As we came around the island we started shooting off
.60 MM mortar illumination shells which would make night into day
depending on the round used would light up an area between 984-1,640
feet in diameters. It was nothing short of artificial sun light.
Now, after all those boring patrols, and what I felt were a waste of
time, this was it; the point when I knew it was all on the line.
Seems strange looking back, but I can still feel the rush and the
excitement of what could come. Never did I stop and think of what to
do, all my training took over my body, like some machine from with
inside of me. I never worried about where my brothers were. I knew
they were at their post, as I was.
At first, the men on the other boat kept holding up a
fish. Then they would act like they were picking up another one,
pretending they were fishing, but all we were seeing was just the
one fish. As I manned the forward .50 caliber machine gun mount, I
had the best view and knew if something happened; my brother’s lives
and the outcome of this night could depend on my actions. My eyes
were fixed on the two men who kept bending over. I was just waiting
for them to come back up one time with a rifle or rocket propelled
The Chief of the boat asked “Stanley see any
I would reply back “No Chief nothing”
We kept trying to move in closer while our sister
boat stayed back and watched over the other boat and also provided
back up for us. Every time we would move closer the other boats
would move. Finally, with the Army sea bats arriving and two more of
our gun boats on the way to help, the boats took. We kept our pace
with them for what seemed like hours, until they reached the safe
waters of the Iranian Exclusion Zone.
By the time we made it back to our rendezvous area,
the sun was just coming up over the horizon and we could see the
outline of the tankers with the sun shining off of them. No one
spoke a word nothing had to be said for we had done our jobs.

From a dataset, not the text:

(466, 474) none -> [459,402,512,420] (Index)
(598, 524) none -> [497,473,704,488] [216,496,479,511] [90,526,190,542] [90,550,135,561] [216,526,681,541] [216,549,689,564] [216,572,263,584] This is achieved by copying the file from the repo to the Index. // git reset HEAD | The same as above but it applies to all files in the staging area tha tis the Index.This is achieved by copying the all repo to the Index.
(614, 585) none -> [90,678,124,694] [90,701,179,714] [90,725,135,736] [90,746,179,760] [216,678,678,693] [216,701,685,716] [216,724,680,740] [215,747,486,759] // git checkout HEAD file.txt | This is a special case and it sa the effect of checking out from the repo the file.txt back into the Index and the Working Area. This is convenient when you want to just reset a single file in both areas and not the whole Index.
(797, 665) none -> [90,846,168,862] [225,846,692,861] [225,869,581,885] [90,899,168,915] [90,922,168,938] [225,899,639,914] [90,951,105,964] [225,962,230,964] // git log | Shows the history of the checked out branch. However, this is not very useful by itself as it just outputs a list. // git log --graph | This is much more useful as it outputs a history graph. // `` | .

Even though many other incidents happened before my
tour was over, that night I realized everything was worth it. For
those men on the tankers had a peaceful night and a safe trip, never
knowing what went on or what was laying in wait for them had we not
been there to do our jobs. For me, I knew that I was no longer here
to play games or for excitement, this was very real. Every patrol,
every boring night and long day’s now meant something. Some people
say you’re brought into this world for one reason. I sometimes still
wonder if that was mine. I know the feelings I felt that morning and
they haven’t been felt by me since.
In writing this, it is my intent, to honor those that
came before me and those who serve with honor now and in the future.
For they, are the unspoken. Best kept secret of the U.S.Navy.